▶ RECORDS SUPPLIED:
--------
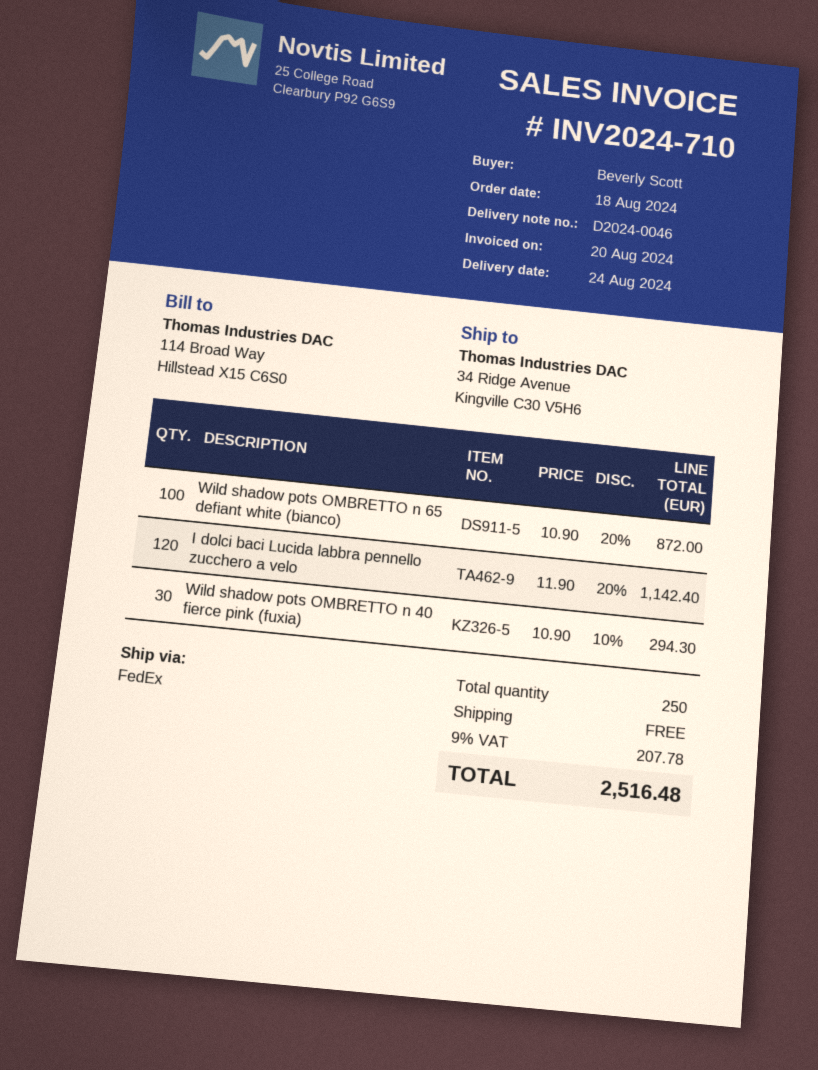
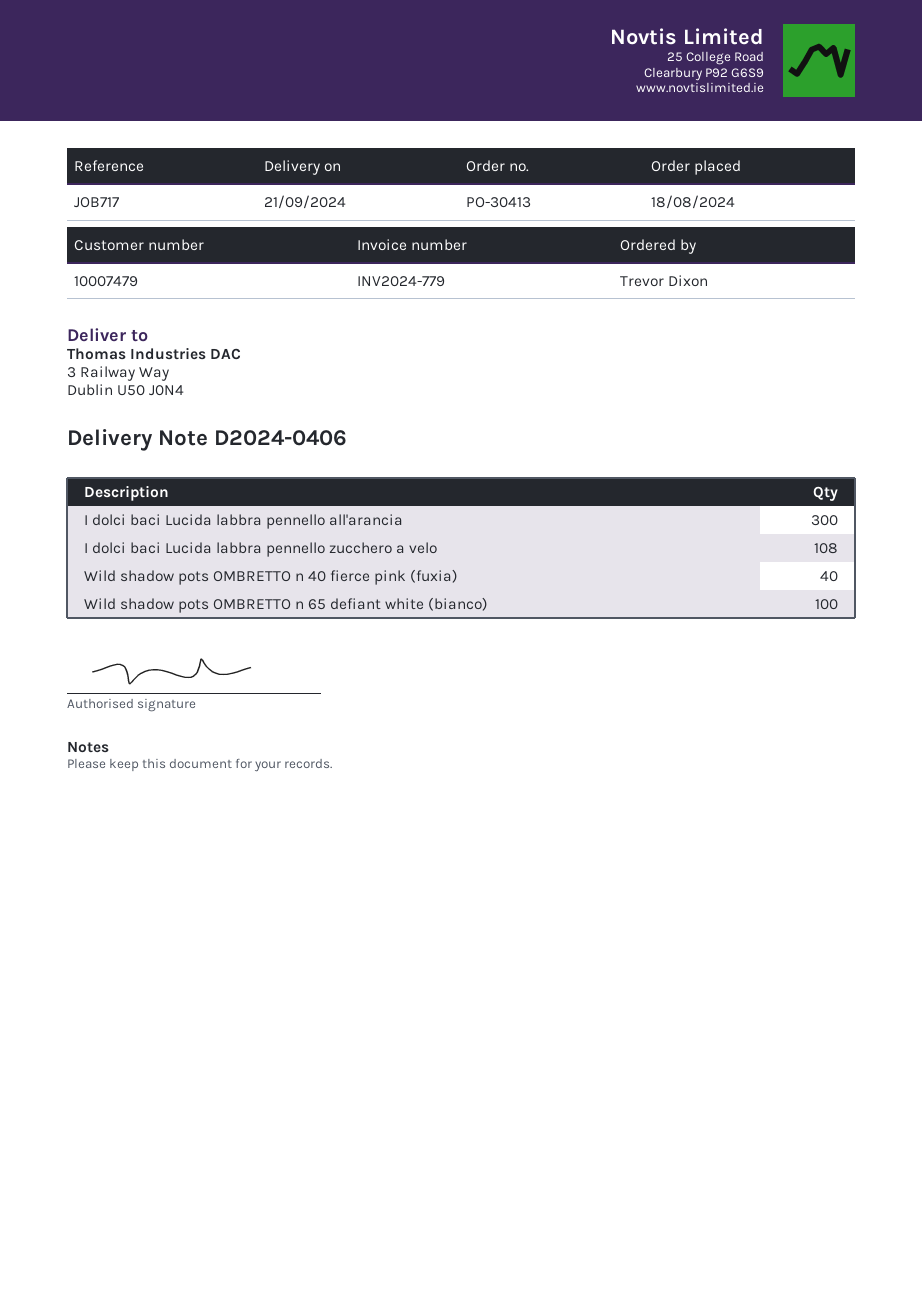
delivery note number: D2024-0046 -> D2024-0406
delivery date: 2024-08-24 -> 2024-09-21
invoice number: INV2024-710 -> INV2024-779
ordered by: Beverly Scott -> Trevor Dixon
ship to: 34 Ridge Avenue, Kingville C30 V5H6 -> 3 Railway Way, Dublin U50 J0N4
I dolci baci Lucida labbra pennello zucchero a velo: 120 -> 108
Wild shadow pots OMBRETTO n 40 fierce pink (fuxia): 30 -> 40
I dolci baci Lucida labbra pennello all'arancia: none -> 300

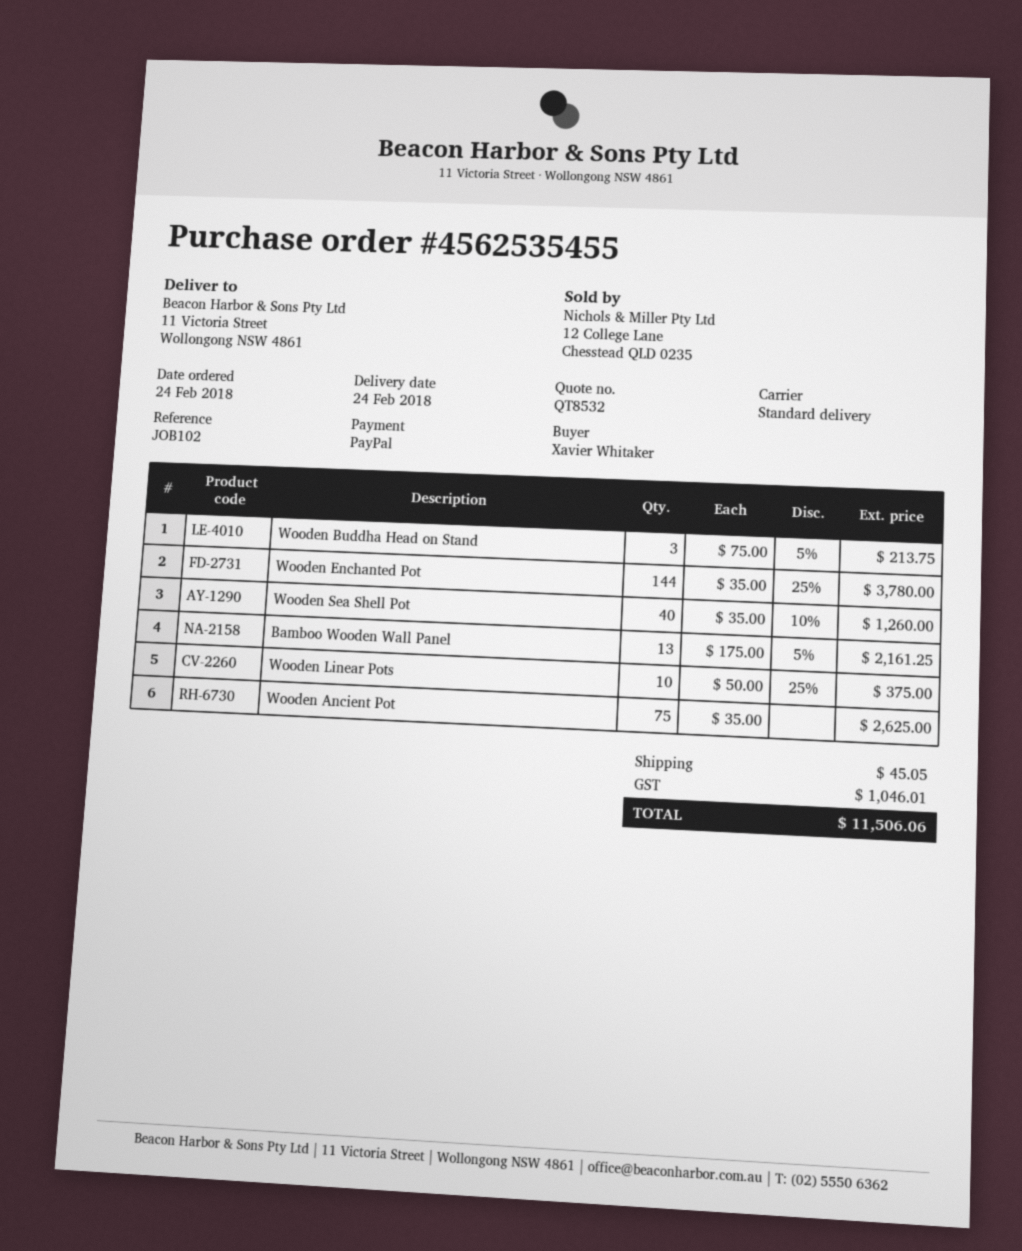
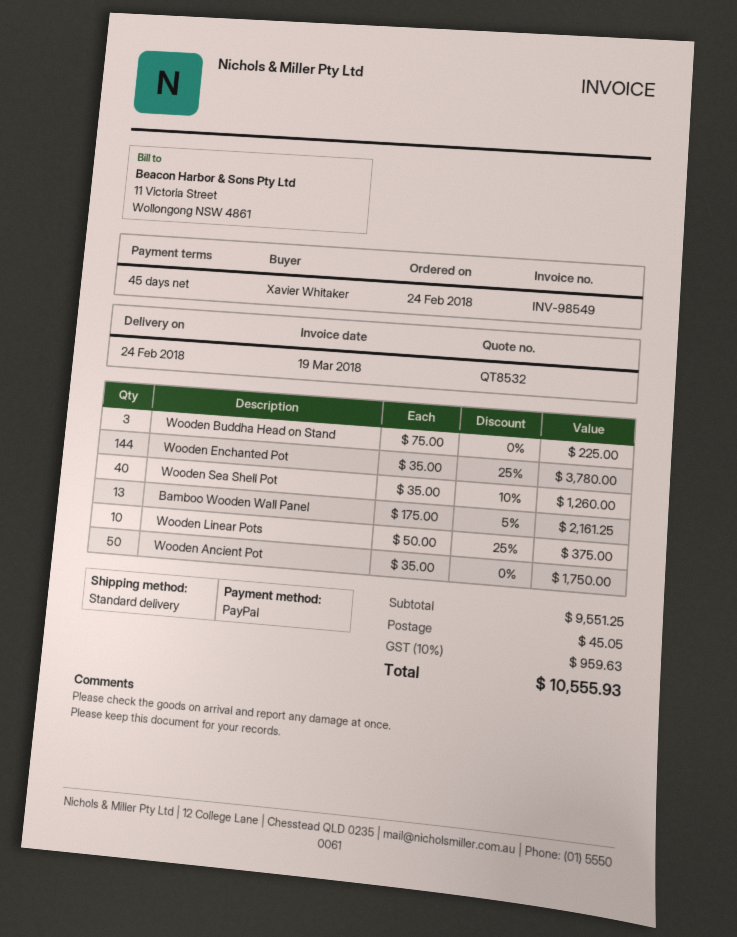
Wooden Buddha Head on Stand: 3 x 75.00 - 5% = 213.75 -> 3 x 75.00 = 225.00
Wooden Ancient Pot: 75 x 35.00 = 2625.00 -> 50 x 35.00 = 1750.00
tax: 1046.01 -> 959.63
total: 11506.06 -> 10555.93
--------
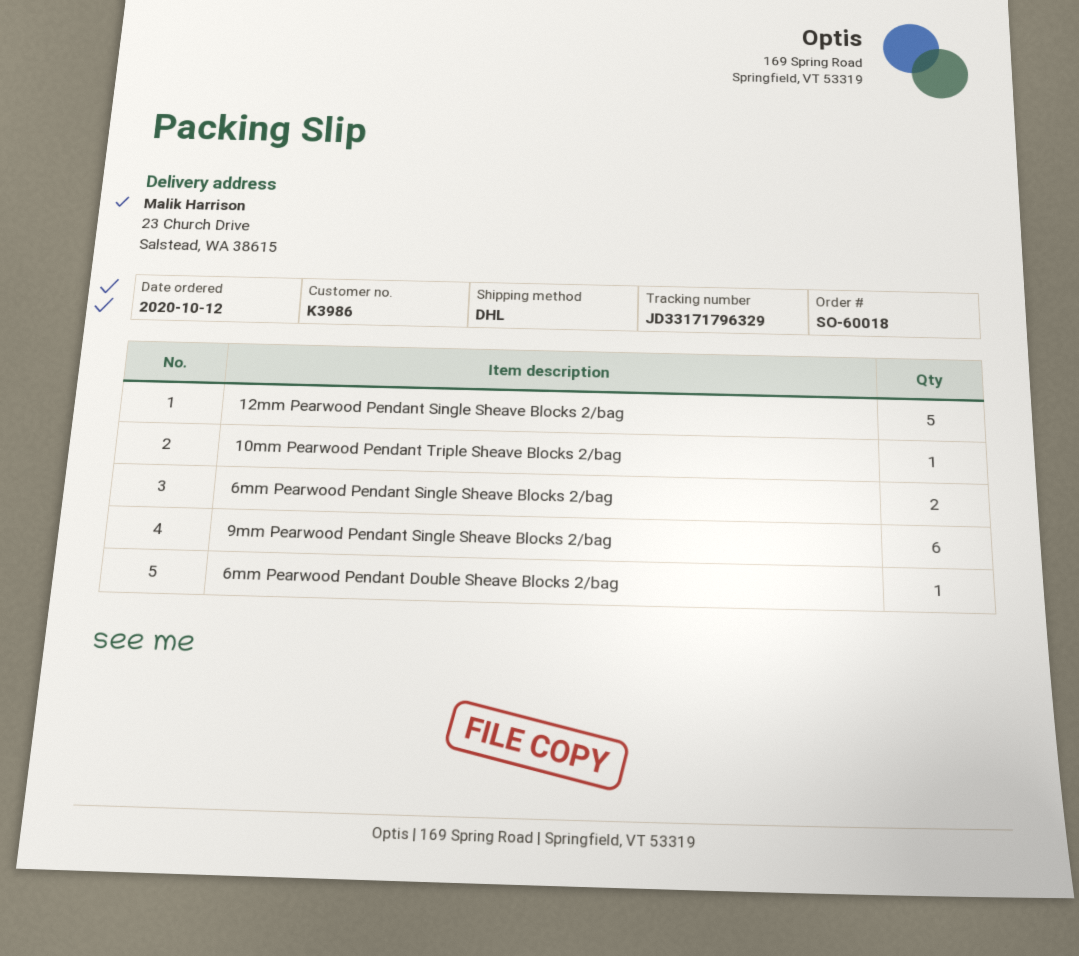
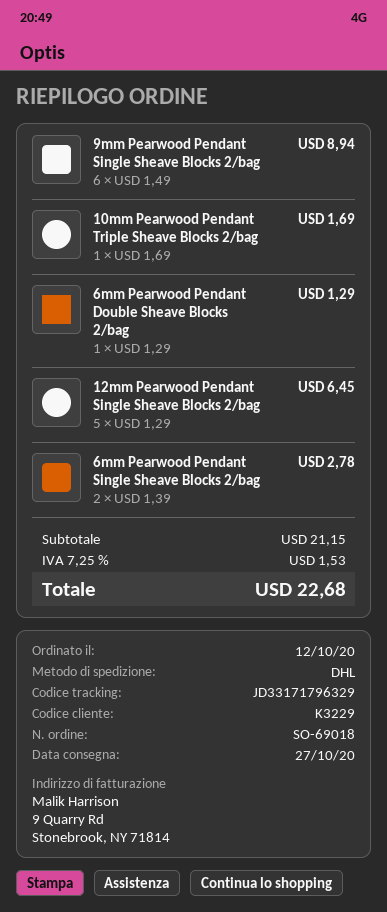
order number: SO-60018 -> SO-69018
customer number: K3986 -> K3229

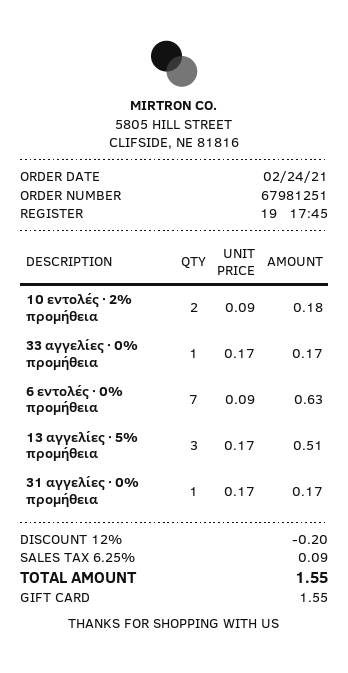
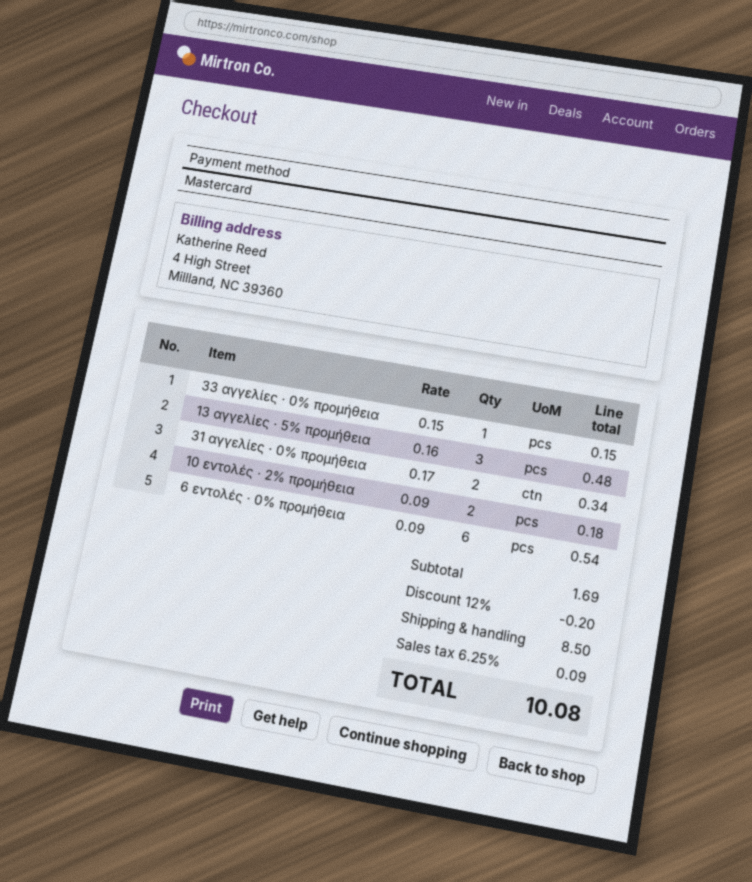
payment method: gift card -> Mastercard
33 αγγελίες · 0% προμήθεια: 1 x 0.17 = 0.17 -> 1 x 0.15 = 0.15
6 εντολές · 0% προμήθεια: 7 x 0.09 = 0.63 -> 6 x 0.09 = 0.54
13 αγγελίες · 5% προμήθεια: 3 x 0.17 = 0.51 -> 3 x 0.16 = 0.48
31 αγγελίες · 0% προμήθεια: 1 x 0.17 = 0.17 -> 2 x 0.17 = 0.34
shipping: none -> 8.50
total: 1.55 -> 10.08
--------
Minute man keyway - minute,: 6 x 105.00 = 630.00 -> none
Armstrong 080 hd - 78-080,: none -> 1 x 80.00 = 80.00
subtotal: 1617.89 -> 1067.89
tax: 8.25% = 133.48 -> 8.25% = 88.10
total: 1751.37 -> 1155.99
--------
Keep to the lines above from the line with "order number: SO-60018 -> SO-69018" to the line with "total: 1.55 -> 10.08", and set down exactly those, inclusive, with nothing else and every picture left out.

order number: SO-60018 -> SO-69018
customer number: K3986 -> K3229

payment method: gift card -> Mastercard
33 αγγελίες · 0% προμήθεια: 1 x 0.17 = 0.17 -> 1 x 0.15 = 0.15
6 εντολές · 0% προμήθεια: 7 x 0.09 = 0.63 -> 6 x 0.09 = 0.54
13 αγγελίες · 5% προμήθεια: 3 x 0.17 = 0.51 -> 3 x 0.16 = 0.48
31 αγγελίες · 0% προμήθεια: 1 x 0.17 = 0.17 -> 2 x 0.17 = 0.34
shipping: none -> 8.50
total: 1.55 -> 10.08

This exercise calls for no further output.